EXERCISE PROMPT: What lines below hold the string "Calculate"? Copy them all.

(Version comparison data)
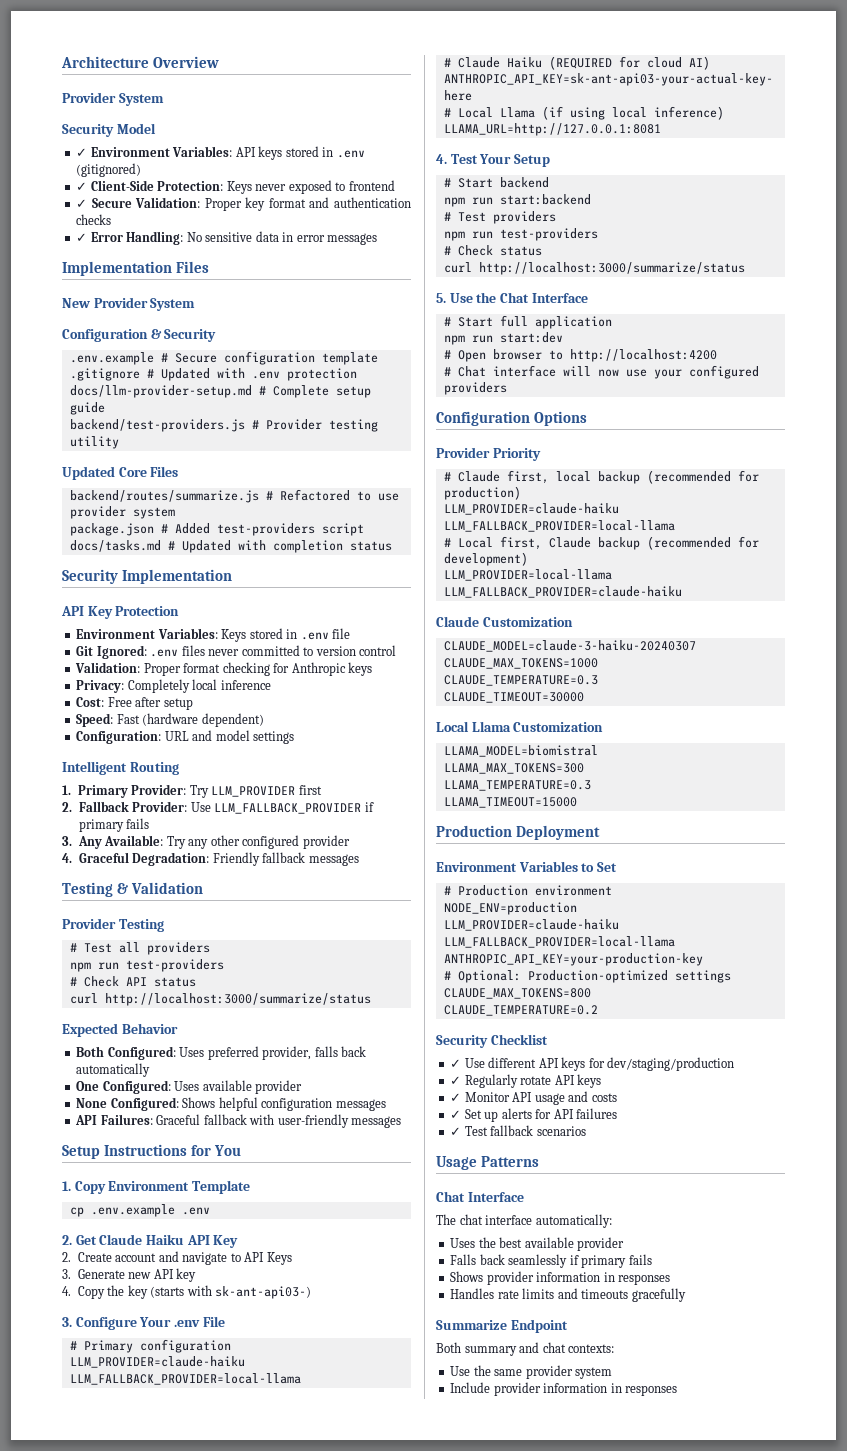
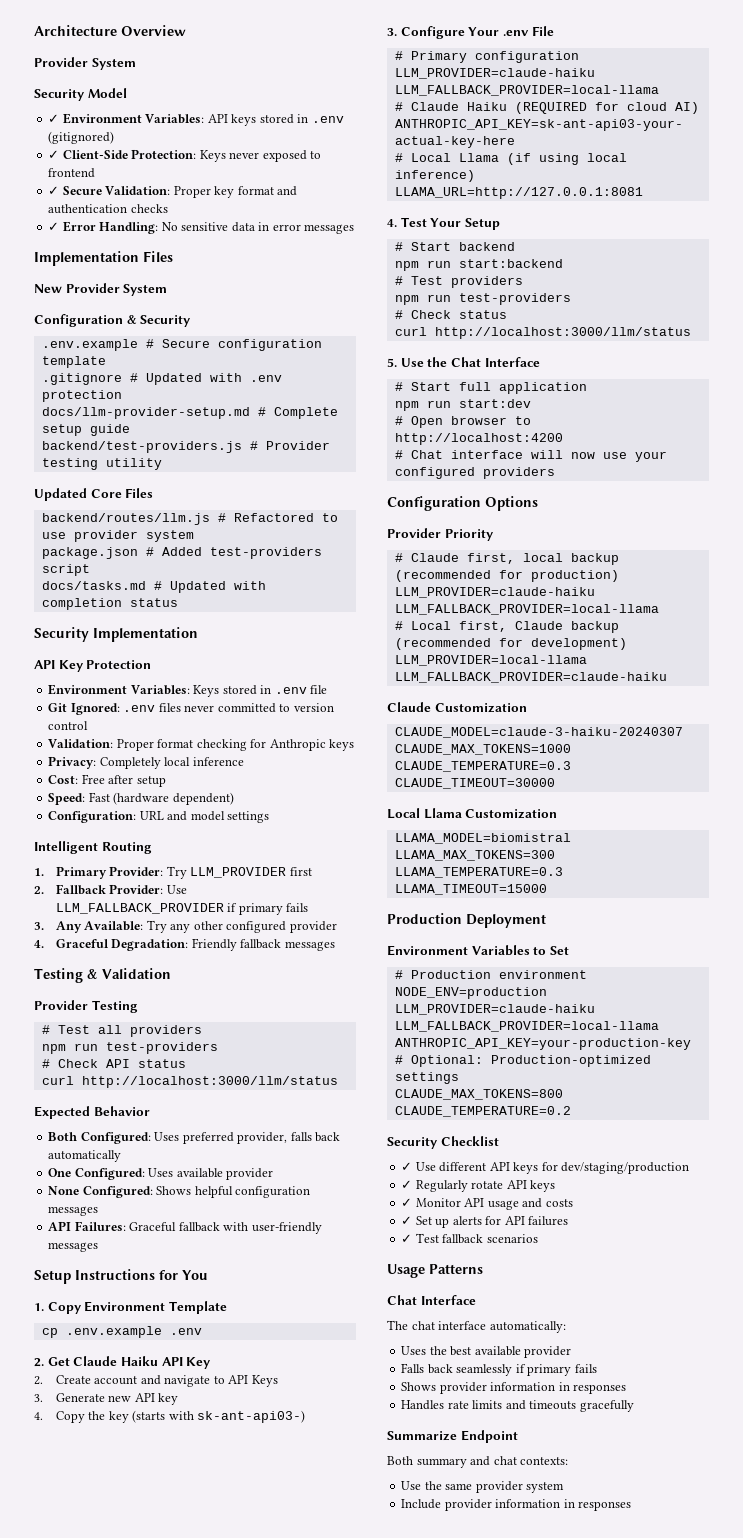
- backend/routes/summarize.js # Refactored to use provider system
+ backend/routes/llm.js # Refactored to use provider system
  # Check API status
- curl http://localhost:3000/summarize/status
+ curl http://localhost:3000/llm/status
  # Check status
- curl http://localhost:3000/summarize/status
+ curl http://localhost:3000/llm/status

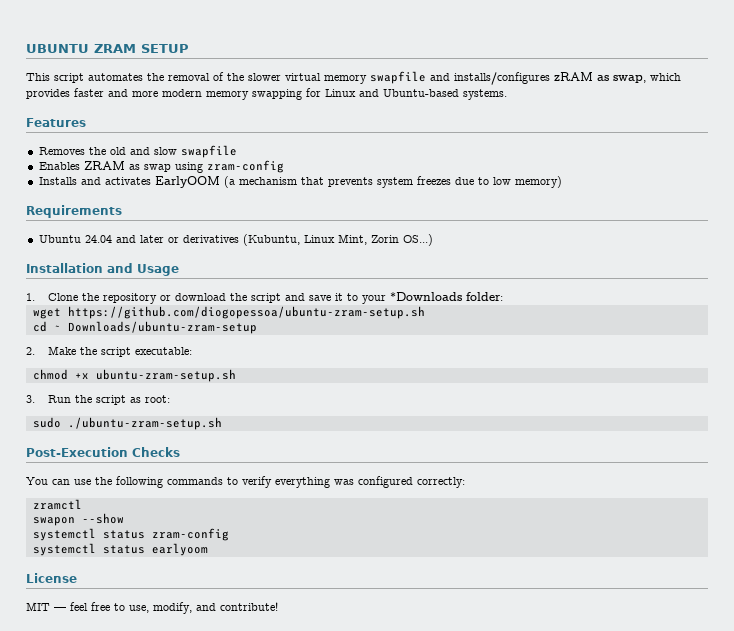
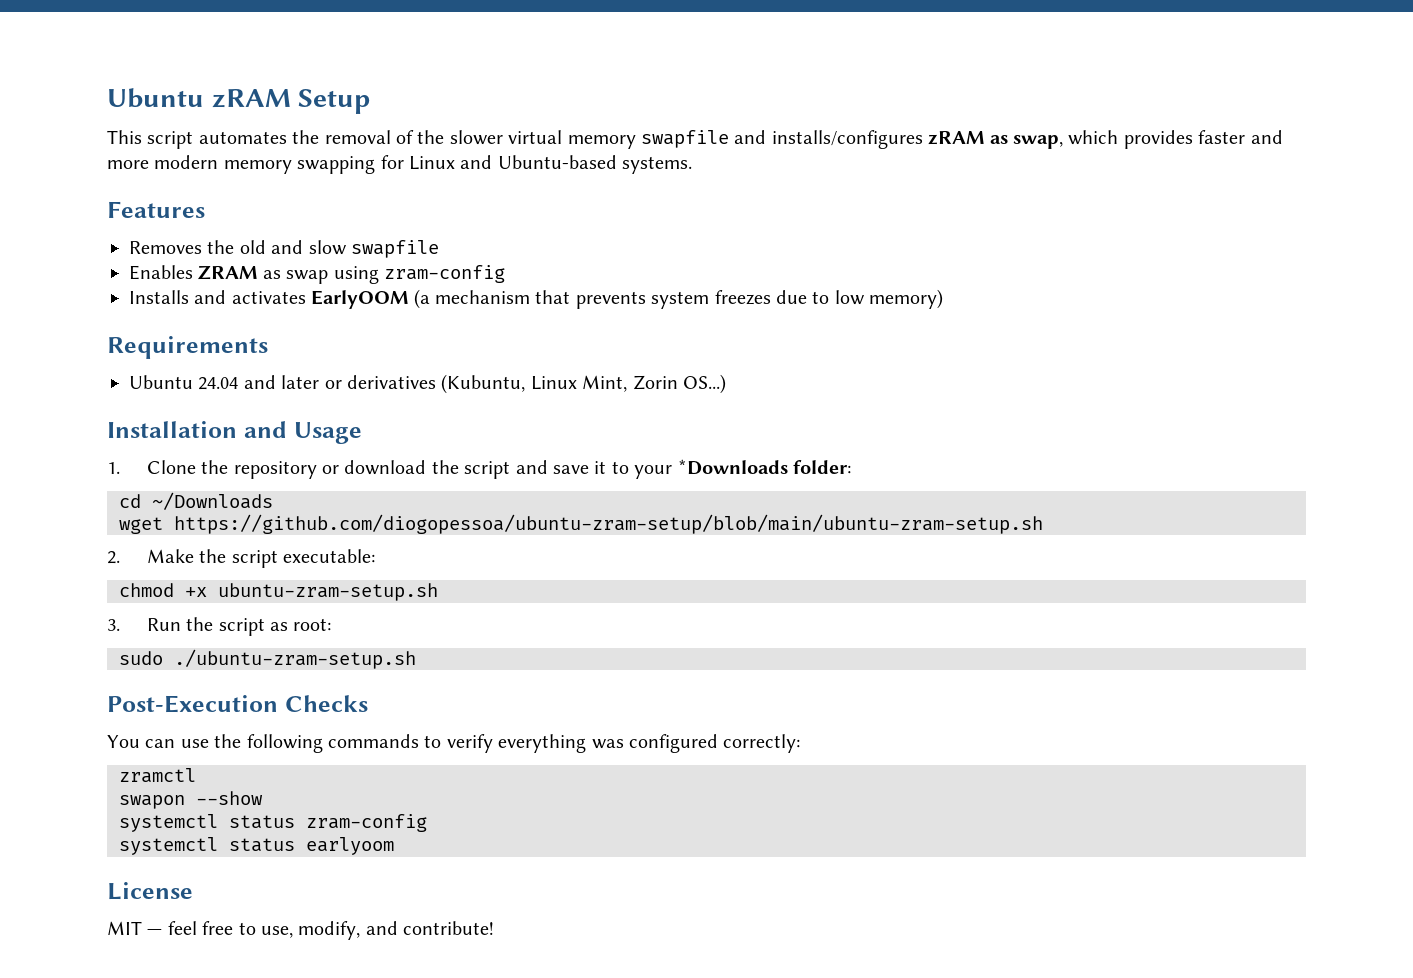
- UBUNTU ZRAM SETUP
+ Ubuntu zRAM Setup
+ cd ~/Downloads
- wget https://github.com/diogopessoa/ubuntu-zram-setup.sh
- cd ~ Downloads/ubuntu-zram-setup
+ wget https://github.com/diogopessoa/ubuntu-zram-setup/blob/main/ubuntu-zram-setup.sh

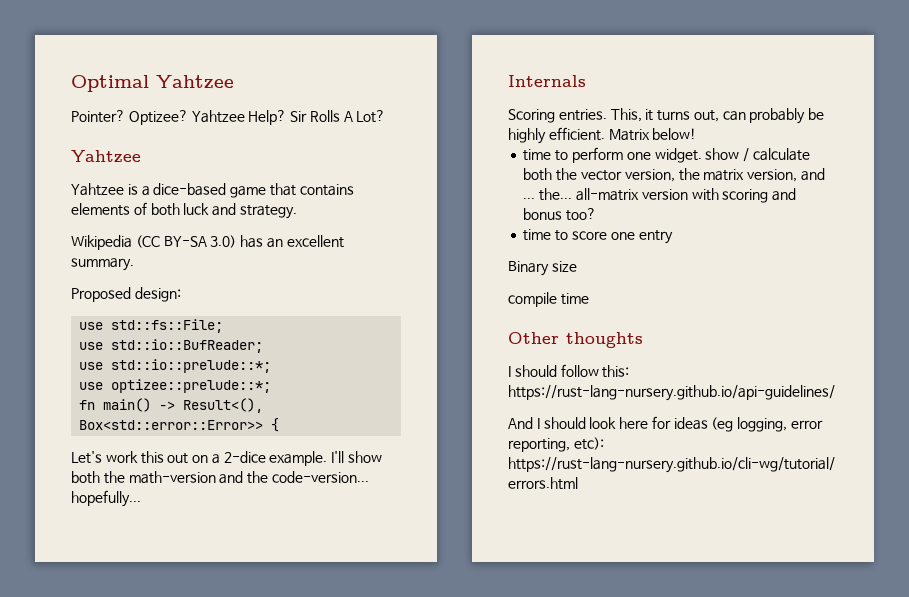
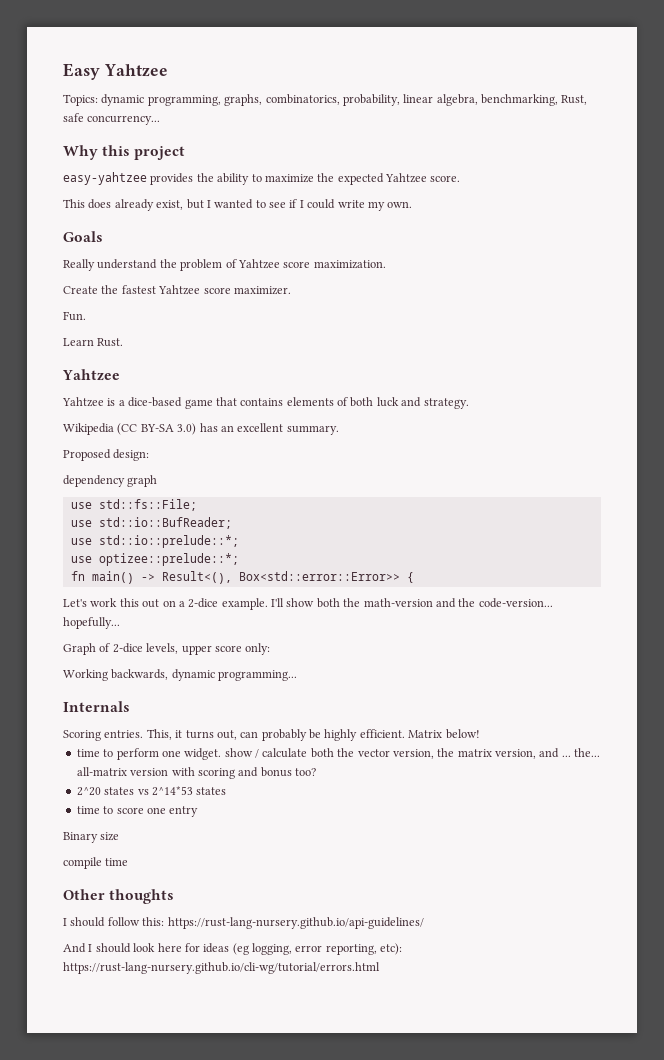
- Optimal Yahtzee
- Pointer? Optizee? Yahtzee Help? Sir Rolls A Lot?
+ Easy Yahtzee
+ Topics: dynamic programming, graphs, combinatorics, probability, linear algebra, benchmarking, Rust, safe concurrency...
+ Why this project
+ easy-yahtzee provides the ability to maximize the expected Yahtzee score.
+ This does already exist, but I wanted to see if I could write my own.
+ Goals
+ Really understand the problem of Yahtzee score maximization.
+ Create the fastest Yahtzee score maximizer.
+ Fun.
+ Learn Rust.
+ dependency graph
+ Graph of 2-dice levels, upper score only:
+ Working backwards, dynamic programming...
+ 2^20 states vs 2^14*53 states

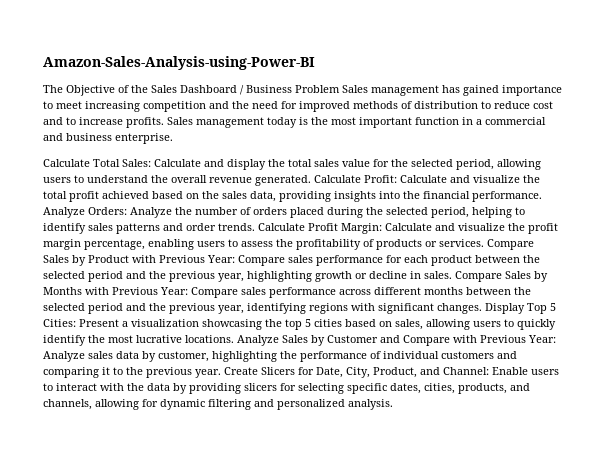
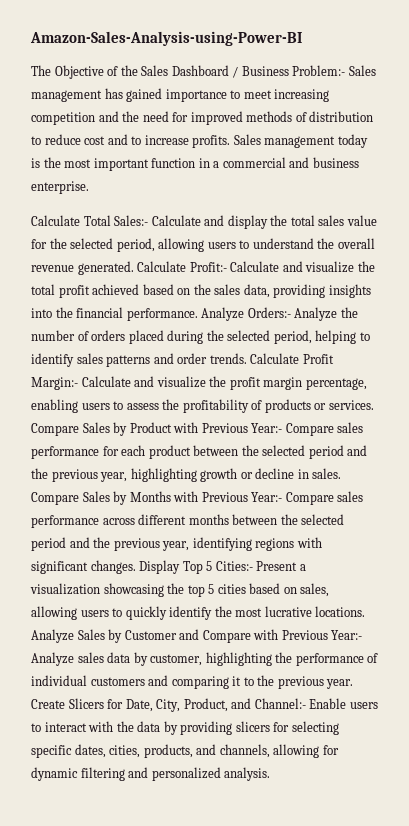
- The Objective of the Sales Dashboard / Business Problem Sales management has gained importance to meet increasing competition and the need for improved methods of distribution to reduce cost and to increase profits.
+ The Objective of the Sales Dashboard / Business Problem:- Sales management has gained importance to meet increasing competition and the need for improved methods of distribution to reduce cost and to increase profits.
- Calculate Total Sales: Calculate and display the total sales value for the selected period, allowing users to understand the overall revenue generated.
+ Calculate Total Sales:- Calculate and display the total sales value for the selected period, allowing users to understand the overall revenue generated.
- Calculate Profit: Calculate and visualize the total profit achieved based on the sales data, providing insights into the financial performance.
+ Calculate Profit:- Calculate and visualize the total profit achieved based on the sales data, providing insights into the financial performance.
- Analyze Orders: Analyze the number of orders placed during the selected period, helping to identify sales patterns and order trends.
+ Analyze Orders:- Analyze the number of orders placed during the selected period, helping to identify sales patterns and order trends.
- Calculate Profit Margin: Calculate and visualize the profit margin percentage, enabling users to assess the profitability of products or services.
+ Calculate Profit Margin:- Calculate and visualize the profit margin percentage, enabling users to assess the profitability of products or services.
- Compare Sales by Product with Previous Year: Compare sales performance for each product between the selected period and the previous year, highlighting growth or decline in sales.
+ Compare Sales by Product with Previous Year:- Compare sales performance for each product between the selected period and the previous year, highlighting growth or decline in sales.
- Compare Sales by Months with Previous Year: Compare sales performance across different months between the selected period and the previous year, identifying regions with significant changes.
+ Compare Sales by Months with Previous Year:- Compare sales performance across different months between the selected period and the previous year, identifying regions with significant changes.
- Display Top 5 Cities: Present a visualization showcasing the top 5 cities based on sales, allowing users to quickly identify the most lucrative locations.
+ Display Top 5 Cities:- Present a visualization showcasing the top 5 cities based on sales, allowing users to quickly identify the most lucrative locations.
- Analyze Sales by Customer and Compare with Previous Year: Analyze sales data by customer, highlighting the performance of individual customers and comparing it to the previous year.
+ Analyze Sales by Customer and Compare with Previous Year:- Analyze sales data by customer, highlighting the performance of individual customers and comparing it to the previous year.
- Create Slicers for Date, City, Product, and Channel: Enable users to interact with the data by providing slicers for selecting specific dates, cities, products, and channels, allowing for dynamic filtering and personalized analysis.
+ Create Slicers for Date, City, Product, and Channel:- Enable users to interact with the data by providing slicers for selecting specific dates, cities, products, and channels, allowing for dynamic filtering and personalized analysis.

SOLUTION TO THIS PROBLEM:
- Calculate Total Sales: Calculate and display the total sales value for the selected period, allowing users to understand the overall revenue generated.
+ Calculate Total Sales:- Calculate and display the total sales value for the selected period, allowing users to understand the overall revenue generated.
- Calculate Profit: Calculate and visualize the total profit achieved based on the sales data, providing insights into the financial performance.
+ Calculate Profit:- Calculate and visualize the total profit achieved based on the sales data, providing insights into the financial performance.
- Calculate Profit Margin: Calculate and visualize the profit margin percentage, enabling users to assess the profitability of products or services.
+ Calculate Profit Margin:- Calculate and visualize the profit margin percentage, enabling users to assess the profitability of products or services.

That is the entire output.